I have perfected a way of working which was was spontaneous at first but is now a set of rules. Our physical presence can’t be eliminated completely but it can be minimised. No talking, no speaking in film jargon. That is also important: every time we become filmmakers we create a hierarchy, horizontal and vertical distance. I take almost a subservient position to [the subjects]. I never wear headphones; they make me look like a humanoid, or a director. Often I don’t hear what [the characters] are talking about; I have to trust my instinct. There is a lot of camaraderie. They feel safe with me. Whatever is in the film, it is because they felt safe with me.
Even the sex? That’s pretty intimate.
They felt empowered. It is empowering to show their bodies. It’s also challenging to my sense of propriety – I can be prudish. I tell them what I’m interested in: “It doesn’t matter what you are doing, I am looking for something very tactile, very beautiful.” But then my own inhibitions kick in and I can’t watch.
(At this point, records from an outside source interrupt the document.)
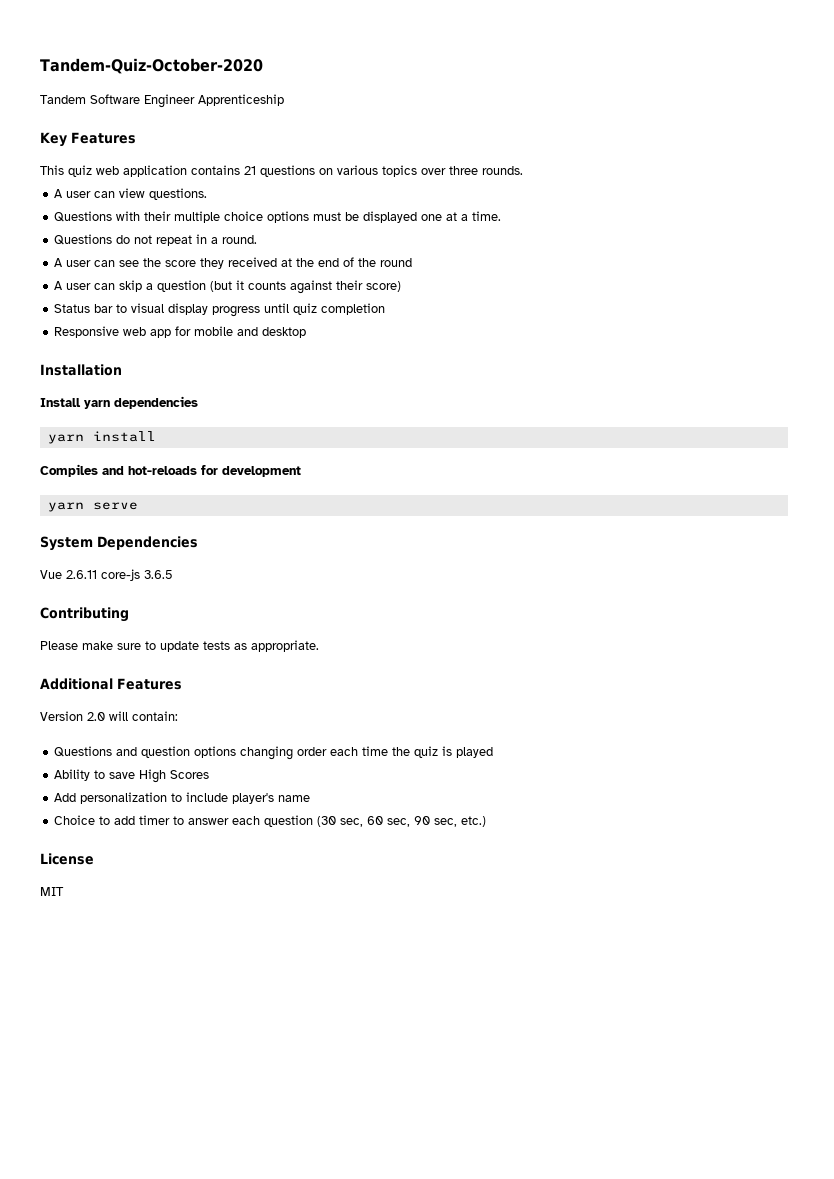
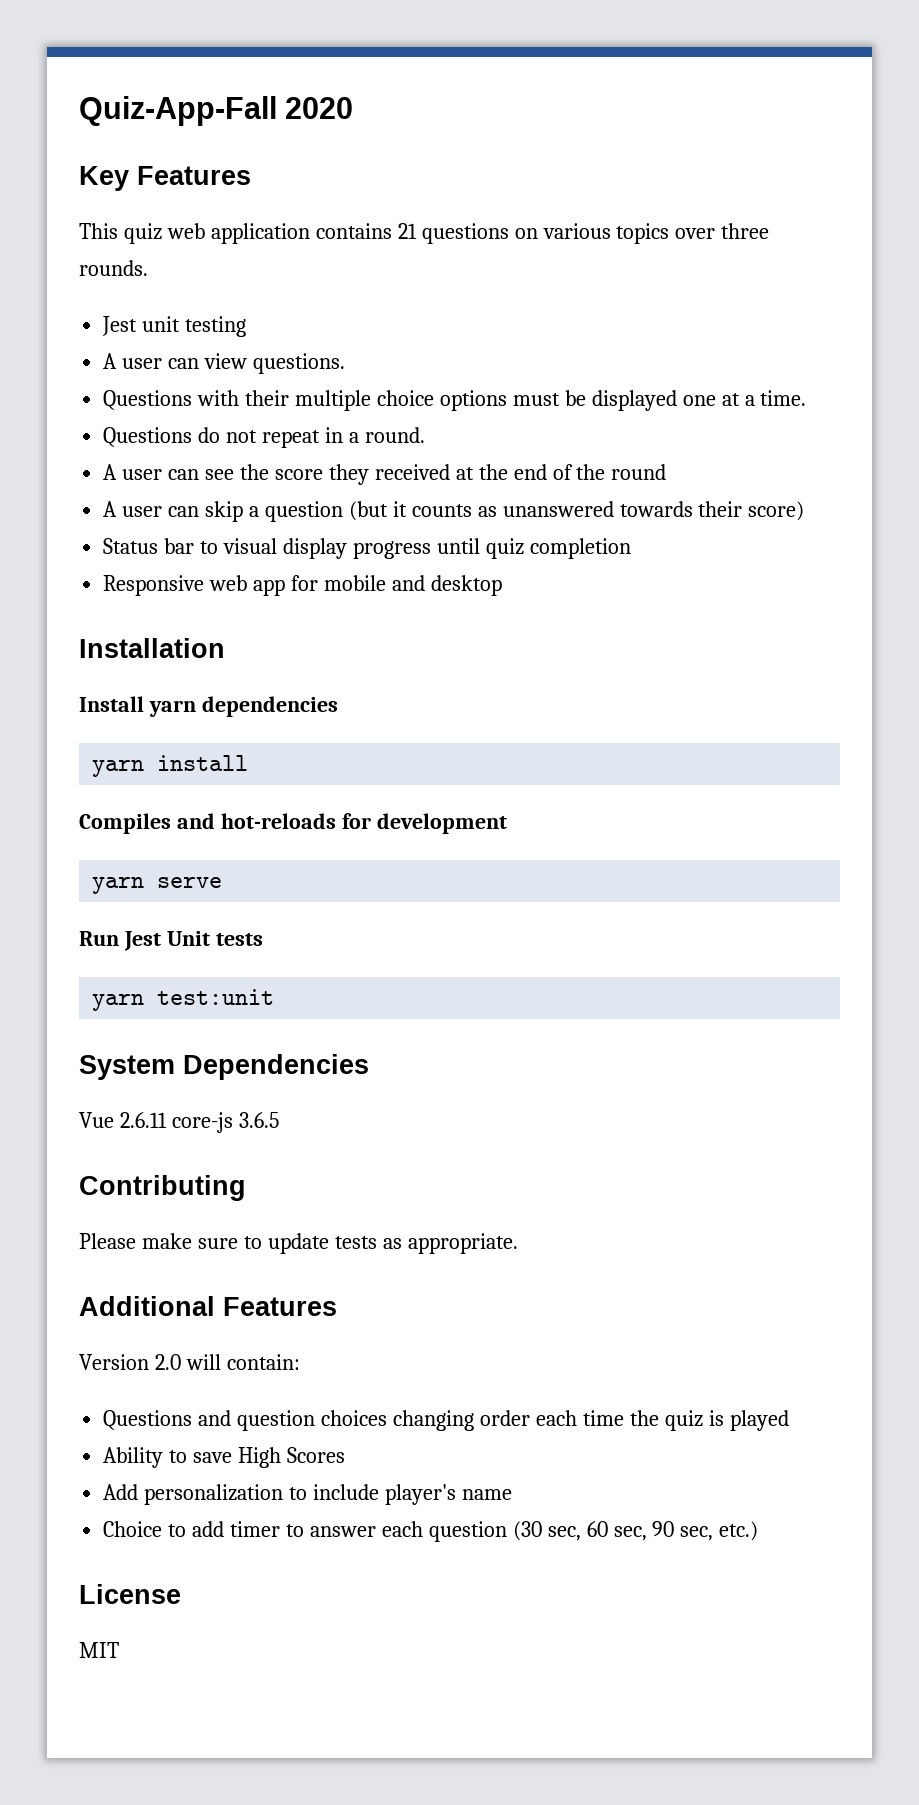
- Tandem-Quiz-October-2020
- Tandem Software Engineer Apprenticeship
+ Quiz-App-Fall 2020
+ Jest unit testing
- A user can skip a question (but it counts against their score)
+ A user can skip a question (but it counts as unanswered towards their score)
+ Run Jest Unit tests
+ yarn test:unit
- Questions and question options changing order each time the quiz is played
+ Questions and question choices changing order each time the quiz is played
The striptease by the pregnant girl? I had to leave the place; I couldn’t watch that. Many times I do not go to the shoot; when I understood that my inhibitions would be an obstacle to the shoot, I let my crew take over. I am a guy who goes through emotional upheavals; I am very passionate.
What’s next?
This really drained me: I really got close to a nervous breakdown. I couldn’t take another tsunami of emotions right now; I would drown. I wasn’t ready to dive head first into another project; I don’t have that strength.
But I do have the strength to tell stories about America, meaningful stories. So what I am going to do is approach a biopic: something fictional by definition. But I will use no actors; I will search for someone who can represent this person’s life. So I’ll start from a fictional concept, and treat it as a documentary.